One of the things I found interesting about Stephan was how hyper-aware he was of being a white, male, Afrikaaner South African. We had a few conversations about training that coaches receive from site staff, and the language this training is conducted in. Because site staff and coaches generally all grow up in the same township, everyone's native language is generally not English. So these sessions usually happen in that native language (here in Cape Town, at the Khayelitsha site, it is Xhosa). There are a couple problems with this approach, one being that Stephan and the HQ staff (who design the courses and want to oversee them) don't speak Xhosa, and therefore can't really do any quality control on these courses. And one of the major weaknesses we identified with the current program is the inconsistent quality of these courses.

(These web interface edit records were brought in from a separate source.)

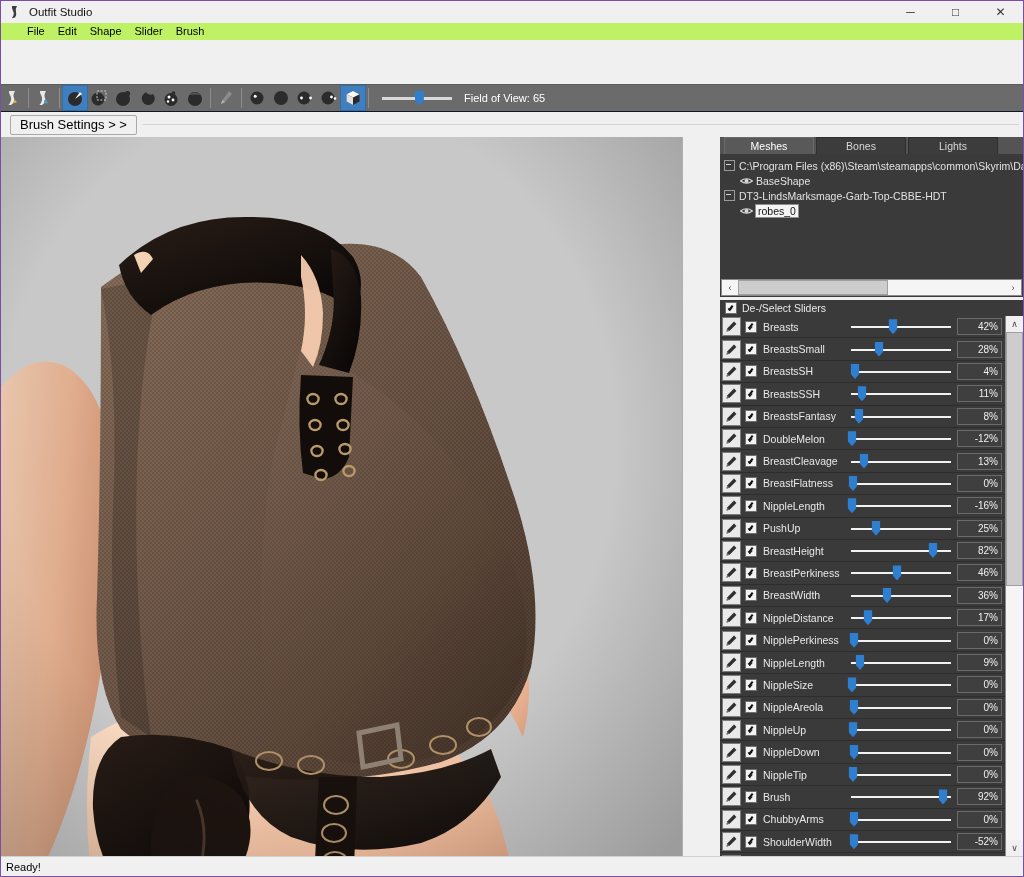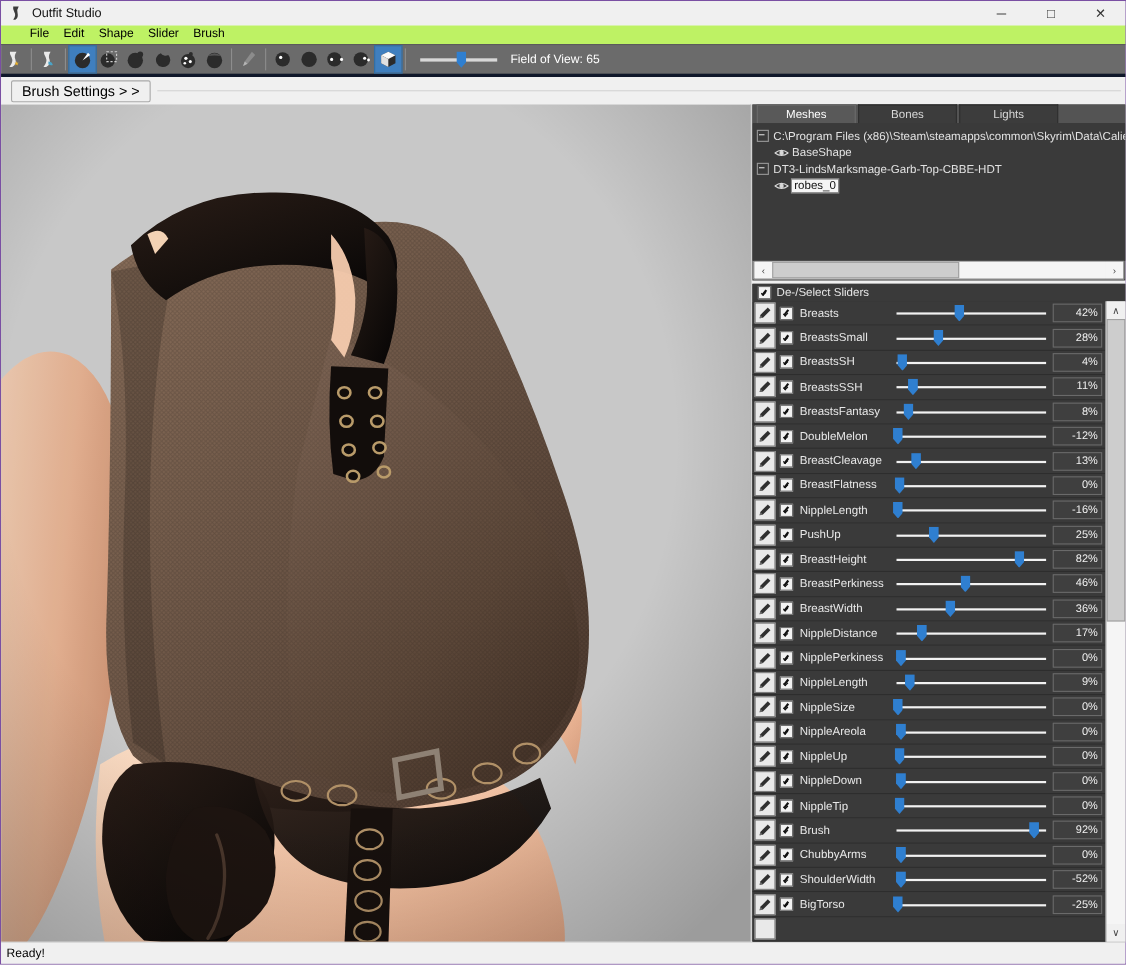--- a/index.html
+++ b/index.html
@@ -41,21 +41,21 @@
     display:flex;align-items:center;padding-left:20px;
   }
   .menuitem{
     padding:1px 7px 2px 6px;font-size:11px;color:#000;
   }
 
   
   .toolbar{
     height:26px;min-height:26px;background:#6b6b6b;
     display:flex;align-items:center;
-    border-top:1px solid #5b5b5b;border-bottom:3px solid #0f172a;
+    border-top:1px solid #5b5b5b;border-bottom:1px solid #0f172a;margin-top:44px;
   }
   .tgroup{display:flex;align-items:center;height:26px;}
   .tsep{
     width:1px;height:20px;background:#8d8d8d;margin:0 3px;flex:none;
   }
   .tbtn{
     width:24px;height:24px;margin:0 0px;
     display:flex;align-items:center;justify-content:center;
     position:relative;flex:none;
   }
@@ -94,21 +94,21 @@
   .viewport{
     width:681px;min-width:681px;position:relative;overflow:hidden;
     background:#c8c8c8;
     border-right:1px solid #b0b0b0;
   }
   .vp-canvas{position:absolute;inset:0;}
 
   
   .rightcol{
     flex:1;display:flex;flex-direction:column;min-width:0;
-    background:#f0f0f0;padding-left:1px;
+    background:#f0f0f0;padding-left:1px;margin-left:36px;
   }
 
   
   .meshpanel{
     height:160px;min-height:160px;display:flex;flex-direction:column;
     background:#3a3a3a;
   }
   .tabbar{
     height:17px;min-height:17px;background:#545454;
     display:flex;align-items:flex-end;padding-left:4px;

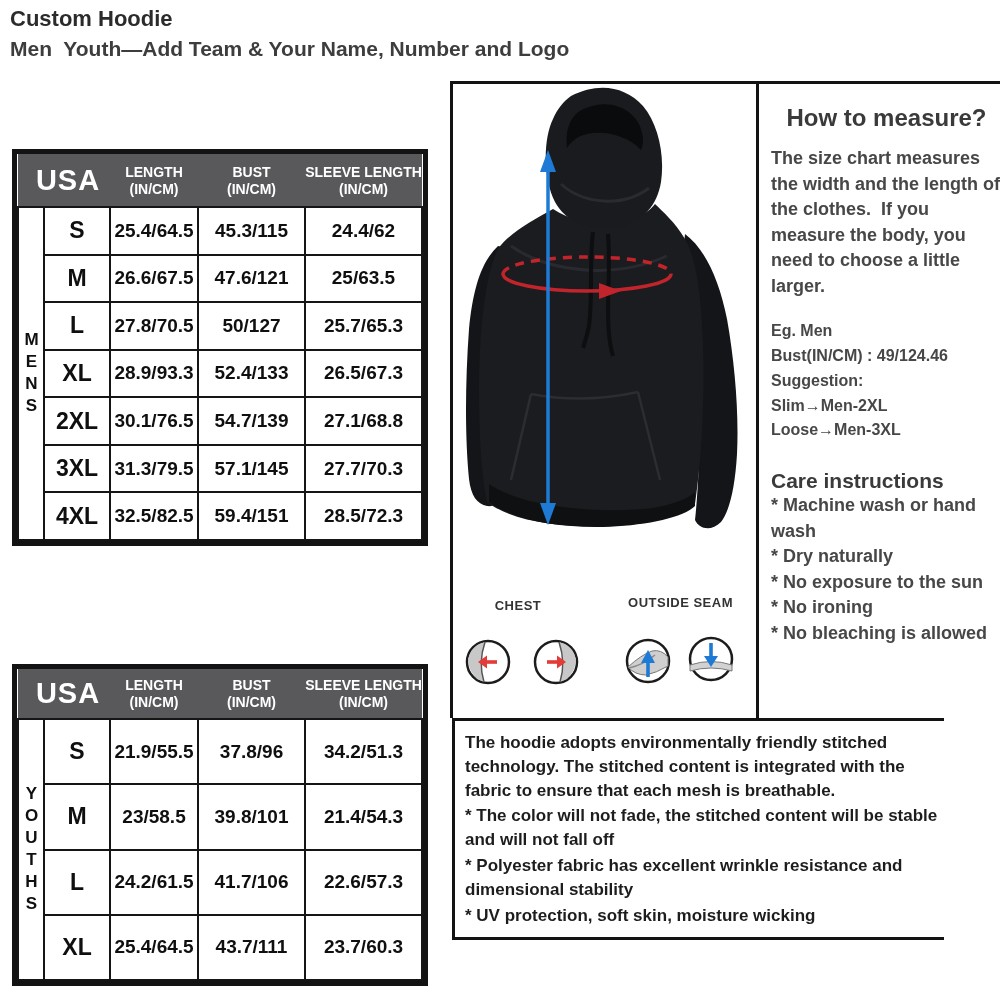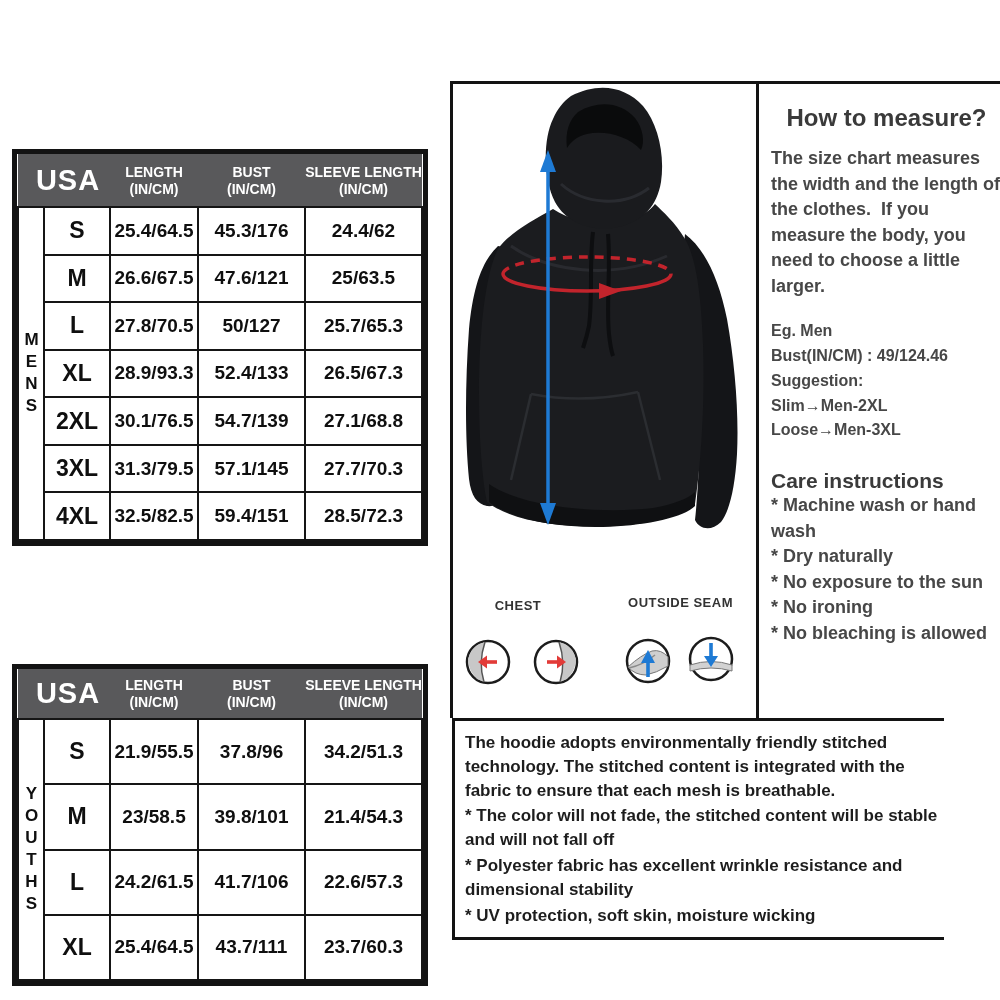--- a/index.html
+++ b/index.html
@@ -62,20 +62,24 @@
   
   .desc{position:absolute;left:452px;top:718px;width:492px;height:222px;
     border:3px solid #131313;border-right:0;padding:8px 6px 6px 10px;background:#fff;}
   .desc p{font-size:17px;font-weight:bold;color:#1d1d1d;line-height:1.4;margin:2px 0;}
 </style>
 </head>
 <body>
 
 <div class="page">
 
+  <div class="hdr">
+    <div class="title">Custom Hoodie</div>
+    <div class="subtitle">Men  Youth—Add Team &amp; Your Name, Number and Logo</div>
+  </div>
 
   <div class="chart chart-mens">
     <table>
       <colgroup>
           <col style="width:26px">
           <col style="width:66px">
           <col style="width:88px">
           <col style="width:107px">
           <col>
         </colgroup>
@@ -92,21 +96,21 @@
             </th>
         <th>
               <span class="clabel">SLEEVE LENGTH</span>
               <span class="unit">(IN/CM)</span>
             </th>
       </tr>
       <tr>
         <td class="grp" rowspan="7">MENS</td>
         <td class="sz">S</td>
         <td>25.4/64.5</td>
-        <td>45.3/176</td>
+        <td>45.3/115</td>
         <td>24.4/62</td>
       </tr>
       <tr>
         <td class="sz">M</td>
         <td>26.6/67.5</td>
         <td>47.6/121</td>
         <td>25/63.5</td>
       </tr>
       <tr>
         <td class="sz">L</td>

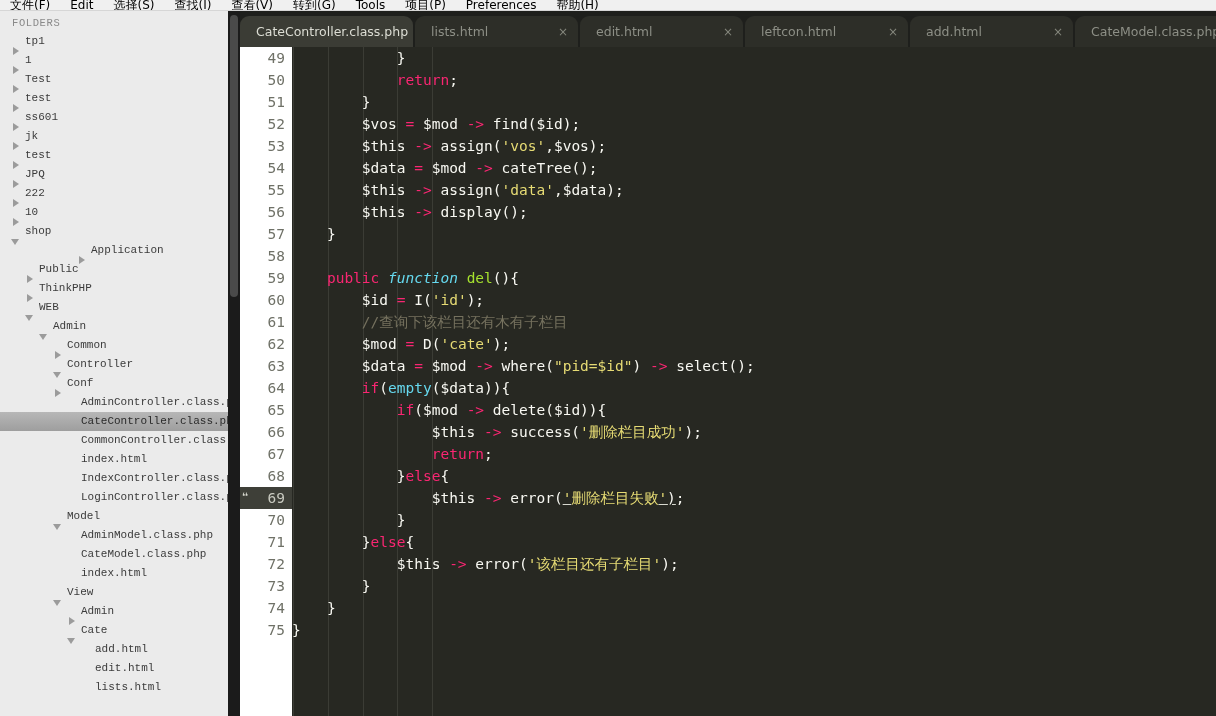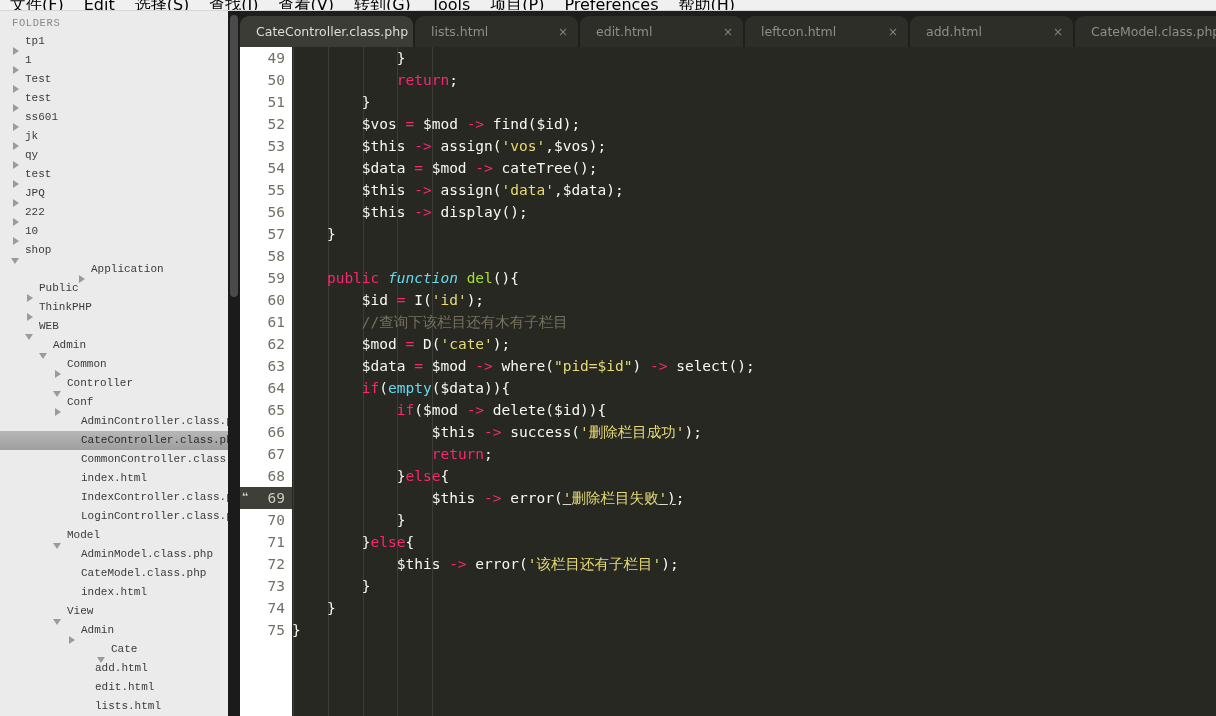--- a/index.html
+++ b/index.html
@@ -12,21 +12,21 @@
   
   #menubar{
     position:absolute; top:0; left:0; width:1216px; height:11px;
     background:#f0f0f0;
     display:flex; align-items:flex-end;
     overflow:hidden;
     border-bottom:1px solid #d6d6d6;
     z-index:30;
   }
   #menubar .mi{
-    font-size:16px; color:#000; line-height:12px;
+    font-size:12px; color:#000; line-height:12px;
     padding:0 10px; white-space:nowrap;
     position:relative; top:1px;margin-top:26px;
   }
 
   
   #sidebar{
     position:absolute; top:11px; left:0; width:228px; height:705px;
     background:#ebebeb;
     overflow:hidden;
     font-family:Liberation Mono, monospace;
@@ -192,24 +192,20 @@
       <div class="tree-row" style="padding-left: 10px;">
         <span class="arrow closed"></span>
         <span class="tname">ss601</span>
       </div>
       <div class="tree-row" style="padding-left: 10px;">
         <span class="arrow closed"></span>
         <span class="tname">jk</span>
       </div>
       <div class="tree-row" style="padding-left: 10px;">
         <span class="arrow closed"></span>
-        <span class="tname">qy</span>
-      </div>
-      <div class="tree-row" style="padding-left: 10px;">
-        <span class="arrow closed"></span>
         <span class="tname">test</span>
       </div>
       <div class="tree-row" style="padding-left: 10px;">
         <span class="arrow closed"></span>
         <span class="tname">JPQ</span>
       </div>
       <div class="tree-row" style="padding-left: 10px;">
         <span class="arrow closed"></span>
         <span class="tname">222</span>
       </div>
@@ -294,21 +290,21 @@
         <span class="tname">index.html</span>
       </div>
       <div class="tree-row" style="padding-left: 52px;">
         <span class="arrow open"></span>
         <span class="tname">View</span>
       </div>
       <div class="tree-row" style="padding-left: 66px;">
         <span class="arrow closed"></span>
         <span class="tname">Admin</span>
       </div>
-      <div class="tree-row" style="padding-left: 66px; margin-left: 30px;">
+      <div class="tree-row" style="padding-left: 66px;">
         <span class="arrow open"></span>
         <span class="tname">Cate</span>
       </div>
       <div class="tree-row" style="padding-left: 80px;">
         <span class="arrow none"></span>
         <span class="tname">add.html</span>
       </div>
       <div class="tree-row" style="padding-left: 80px;">
         <span class="arrow none"></span>
         <span class="tname">edit.html</span>

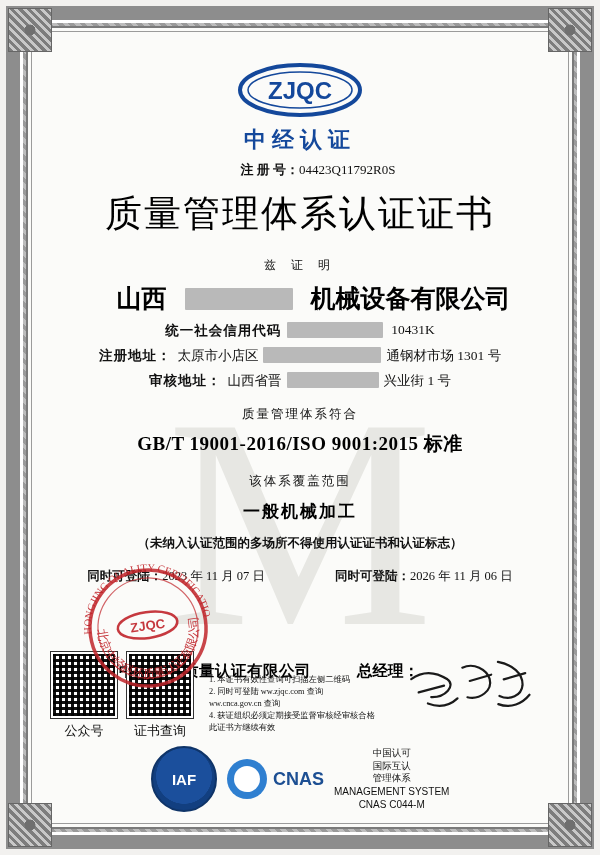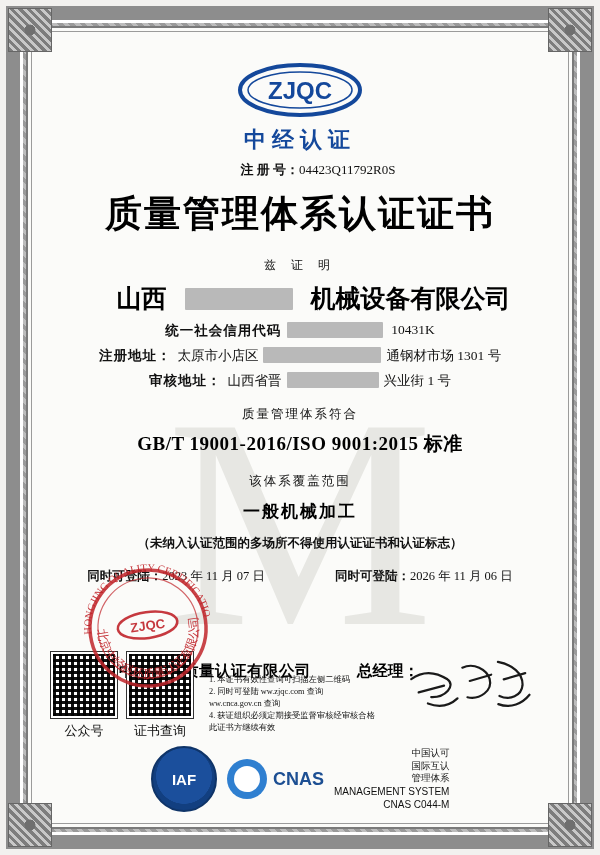--- a/index.html
+++ b/index.html
@@ -84,21 +84,21 @@
     font-family:"Liberation Sans", sans-serif;
   }
   .reg-no{
     margin-top:6px;font-size:13px;color:#111;
     font-family:"Liberation Serif", serif;
     margin-left:36px;
   }
   .reg-no b{font-weight:bold;}
   .title{
     margin-top:10px;
-    font-size:37px;font-weight:bold;letter-spacing:2px;
+    font-size:37px;font-weight:normal;letter-spacing:2px;
     color:#000;
     font-family:"Liberation Serif", serif;
   }
   .hereby{
     margin-top:18px;font-size:12px;letter-spacing:6px;color:#111;
   }
   .company{
     margin-top:8px;
     font-size:25px;font-weight:bold;color:#000;
     display:flex;justify-content:center;align-items:center;gap:16px;margin-left:27px;
@@ -208,21 +208,21 @@
   }
   .cnas-mark::after{
     content:"";position:absolute;inset:7px;border-radius:50%;
     background:#fff;
   }
   .cnas-text{
     font-size:18px;font-weight:bold;color:#1d4f93;
     font-family:"Liberation Sans", sans-serif;
   }
   .cnas-right{
-    font-size:9.5px;line-height:1.3;color:#111;text-align:right;
+    font-size:9.5px;line-height:1.3;color:#111;text-align:center;
     font-family:"Liberation Sans", sans-serif;
   }
   .cnas-right .big{font-size:10px;}
 </style>
 </head>
 <body>
 
 <div class="cert">
   <div class="border-outer"></div>
   <div class="border-inner-white"></div>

I wandered into the issue as an American without much background knowledge, and said, "Stephan, why don't these sessions get conducted in English? All these coaches will need to speak English in their job at some point, and speaking good English is a pre-requisite to getting a job. They need the practice." Makes sense, right?
Stephan, however, knows that until 1994, the National Party required that all schooling be conducted in Afrikaans. "It makes sense, but I am not the guy to go and tell these people what language they must speak!" Stephan believes, and perhaps it is true, that he carries some of the legacy of the past around with him every day - that the way he looks (cropped blond hair, blue eyes, fair skin) and speaks (Afrikaans accent) reminds people of the terrible past under Afrikaaner rule, and that every decision he makes is still weighted with the privilege he once had and still has to some extent.
But Stephan lives in Fishhoek - a middle-class suburb of Cape Town - and rides the train (something only black people do). The tires were stolen off his wife's car earlier this year when it was parked inside their gate. And he is dedicating his career to improving life for the poorest, most vulnerable South African children.